#### [What you will do]
From the records below, return every line containing the word "descending".
'''
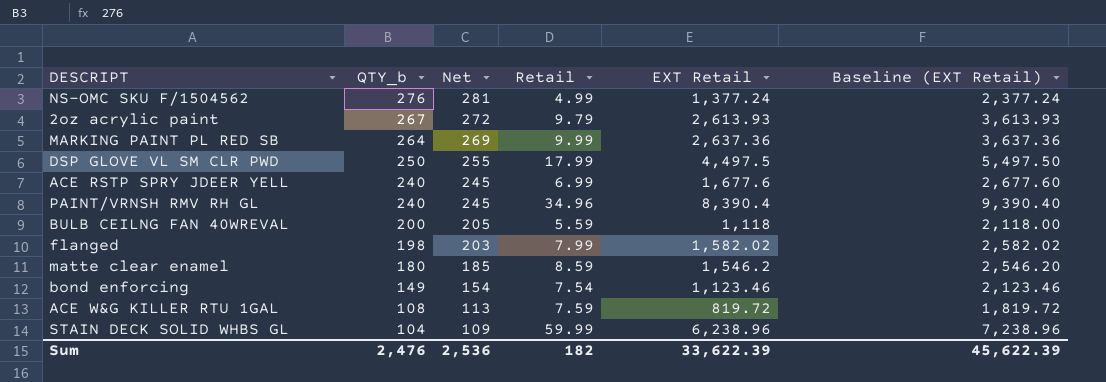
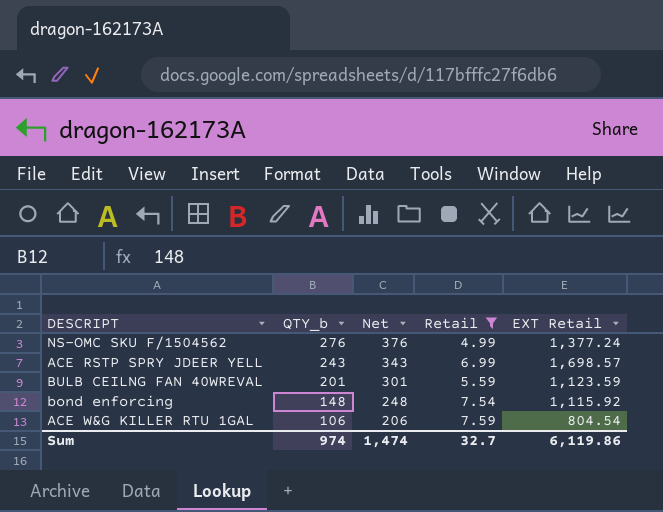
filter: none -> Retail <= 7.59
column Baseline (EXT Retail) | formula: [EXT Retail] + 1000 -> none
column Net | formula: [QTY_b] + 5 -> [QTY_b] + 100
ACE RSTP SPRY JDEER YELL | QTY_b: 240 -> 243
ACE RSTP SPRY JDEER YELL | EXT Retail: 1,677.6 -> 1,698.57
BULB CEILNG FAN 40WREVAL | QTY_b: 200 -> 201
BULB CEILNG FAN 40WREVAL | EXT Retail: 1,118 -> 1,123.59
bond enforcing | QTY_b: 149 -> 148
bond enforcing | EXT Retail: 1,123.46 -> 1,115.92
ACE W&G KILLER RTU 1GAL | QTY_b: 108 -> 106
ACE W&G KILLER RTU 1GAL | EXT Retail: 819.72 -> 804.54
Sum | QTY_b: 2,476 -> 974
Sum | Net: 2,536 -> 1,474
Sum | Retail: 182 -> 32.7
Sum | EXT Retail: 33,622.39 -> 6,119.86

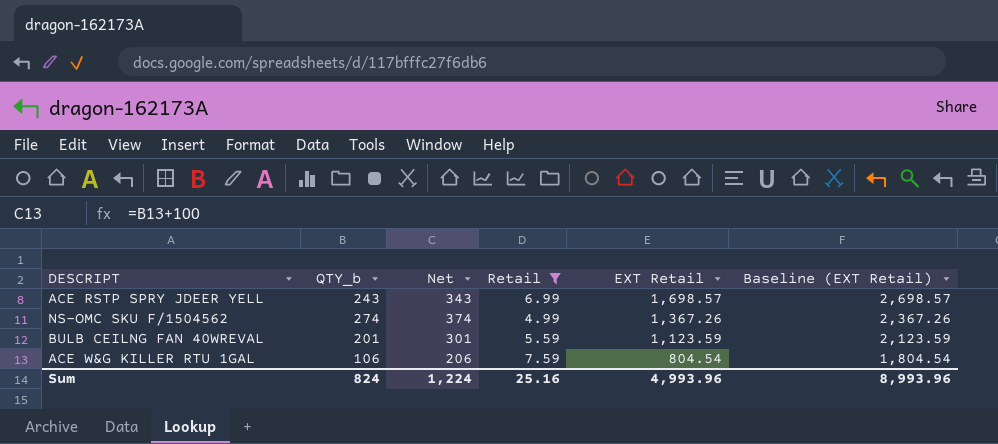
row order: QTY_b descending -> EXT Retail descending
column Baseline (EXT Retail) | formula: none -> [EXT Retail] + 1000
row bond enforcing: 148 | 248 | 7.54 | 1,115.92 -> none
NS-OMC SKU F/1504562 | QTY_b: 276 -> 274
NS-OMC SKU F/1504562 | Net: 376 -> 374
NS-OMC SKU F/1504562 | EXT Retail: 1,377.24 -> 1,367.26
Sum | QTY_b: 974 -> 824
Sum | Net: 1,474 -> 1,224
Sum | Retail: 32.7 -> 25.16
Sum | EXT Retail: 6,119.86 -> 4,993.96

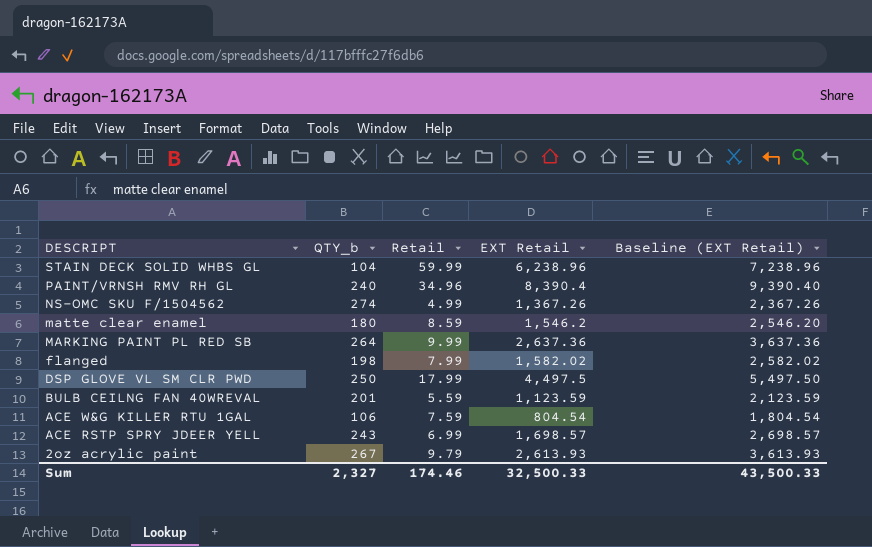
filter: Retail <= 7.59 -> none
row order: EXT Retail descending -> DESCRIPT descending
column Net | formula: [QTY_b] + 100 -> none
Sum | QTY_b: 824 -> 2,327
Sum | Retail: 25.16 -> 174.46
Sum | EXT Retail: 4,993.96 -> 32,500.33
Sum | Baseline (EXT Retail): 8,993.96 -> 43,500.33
'''
'''
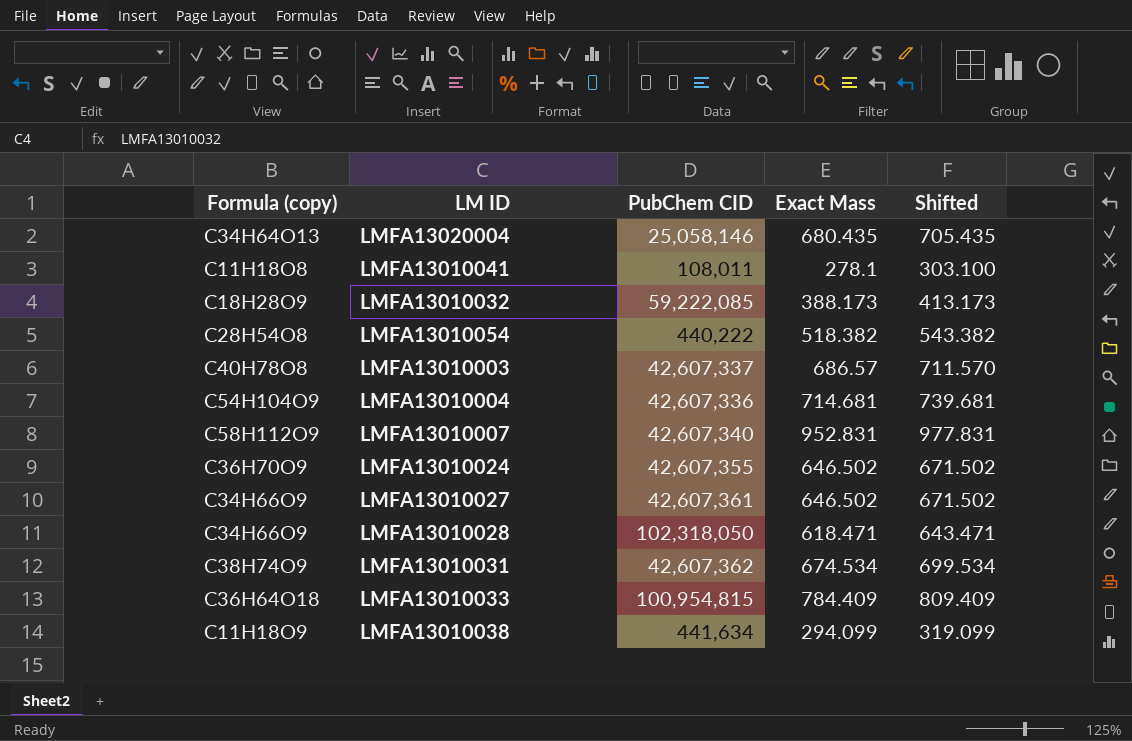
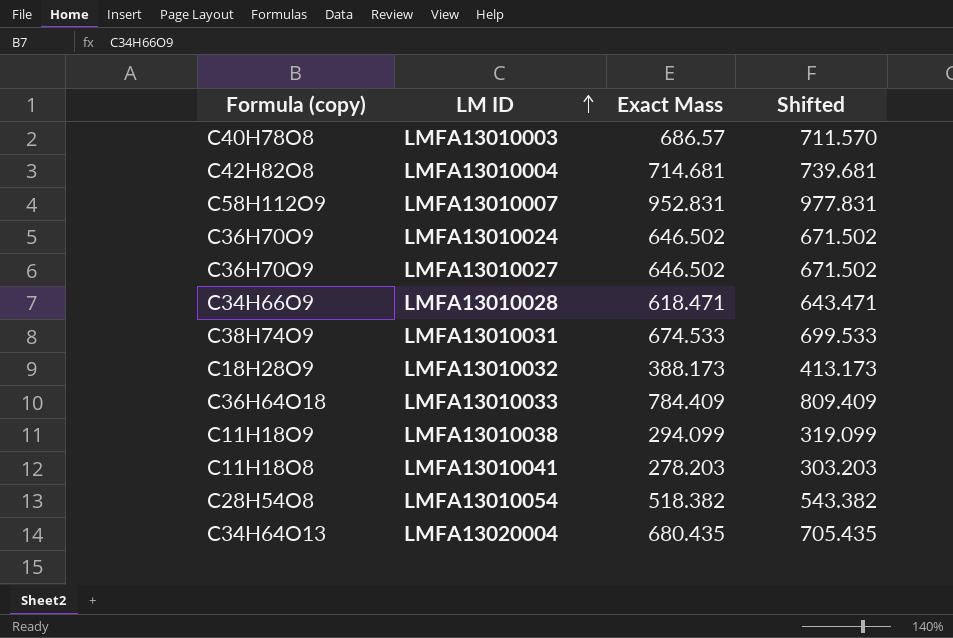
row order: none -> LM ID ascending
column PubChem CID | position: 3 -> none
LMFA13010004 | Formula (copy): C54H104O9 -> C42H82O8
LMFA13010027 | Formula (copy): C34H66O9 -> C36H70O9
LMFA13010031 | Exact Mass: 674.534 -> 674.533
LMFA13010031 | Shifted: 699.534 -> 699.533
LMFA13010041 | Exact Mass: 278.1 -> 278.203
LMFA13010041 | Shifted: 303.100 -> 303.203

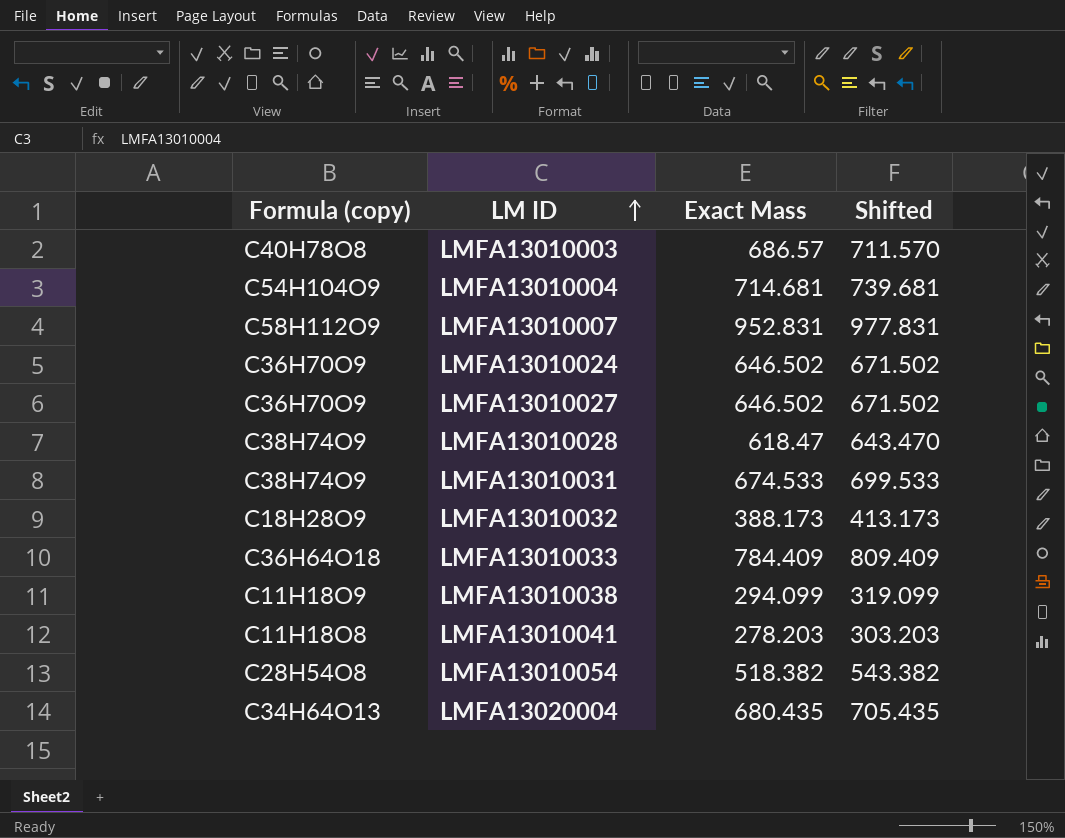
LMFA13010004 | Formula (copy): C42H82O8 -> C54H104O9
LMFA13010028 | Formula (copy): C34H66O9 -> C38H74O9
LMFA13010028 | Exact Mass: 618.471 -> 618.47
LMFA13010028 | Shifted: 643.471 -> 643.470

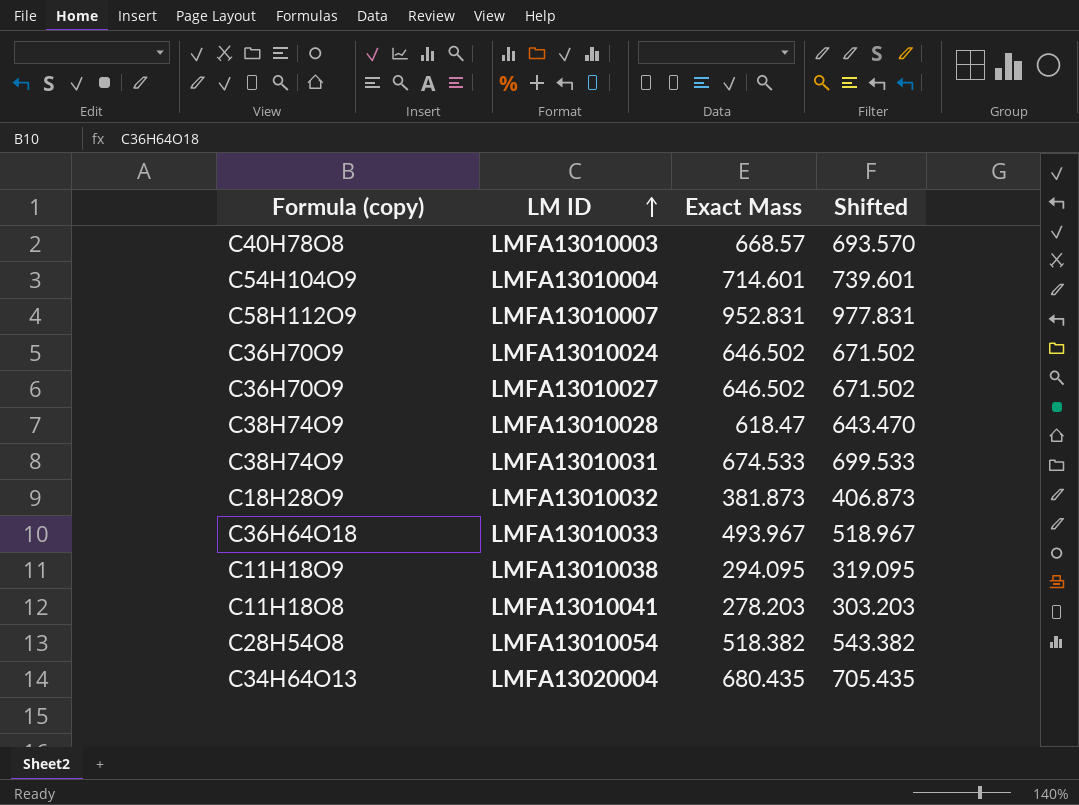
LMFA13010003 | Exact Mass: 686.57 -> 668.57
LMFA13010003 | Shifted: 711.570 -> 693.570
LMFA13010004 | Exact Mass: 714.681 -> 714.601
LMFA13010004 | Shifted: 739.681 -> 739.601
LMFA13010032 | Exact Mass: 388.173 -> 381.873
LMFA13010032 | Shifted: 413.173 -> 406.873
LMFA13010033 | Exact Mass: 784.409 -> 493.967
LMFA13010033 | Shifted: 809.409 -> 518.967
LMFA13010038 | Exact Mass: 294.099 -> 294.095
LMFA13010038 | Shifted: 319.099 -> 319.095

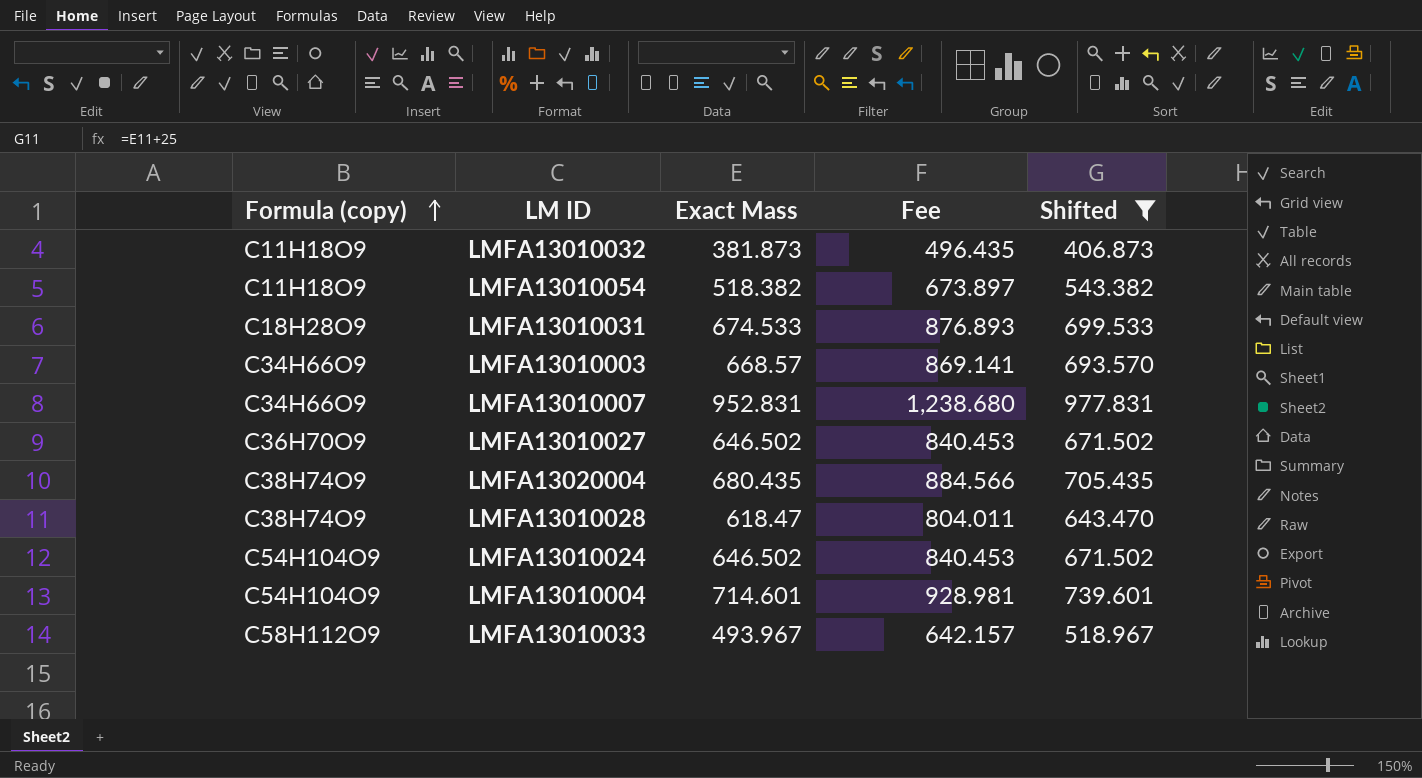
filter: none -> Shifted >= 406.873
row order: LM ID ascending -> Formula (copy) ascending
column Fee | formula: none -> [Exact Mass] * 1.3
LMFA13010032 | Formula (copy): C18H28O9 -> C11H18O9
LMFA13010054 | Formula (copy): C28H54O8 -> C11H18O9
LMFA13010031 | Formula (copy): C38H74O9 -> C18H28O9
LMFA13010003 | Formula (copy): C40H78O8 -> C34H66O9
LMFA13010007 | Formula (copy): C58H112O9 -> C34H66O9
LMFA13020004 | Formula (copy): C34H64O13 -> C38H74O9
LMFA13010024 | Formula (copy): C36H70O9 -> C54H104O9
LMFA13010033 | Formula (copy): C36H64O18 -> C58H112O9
'''
#### [Result below]
row order: QTY_b descending -> EXT Retail descending
row order: EXT Retail descending -> DESCRIPT descending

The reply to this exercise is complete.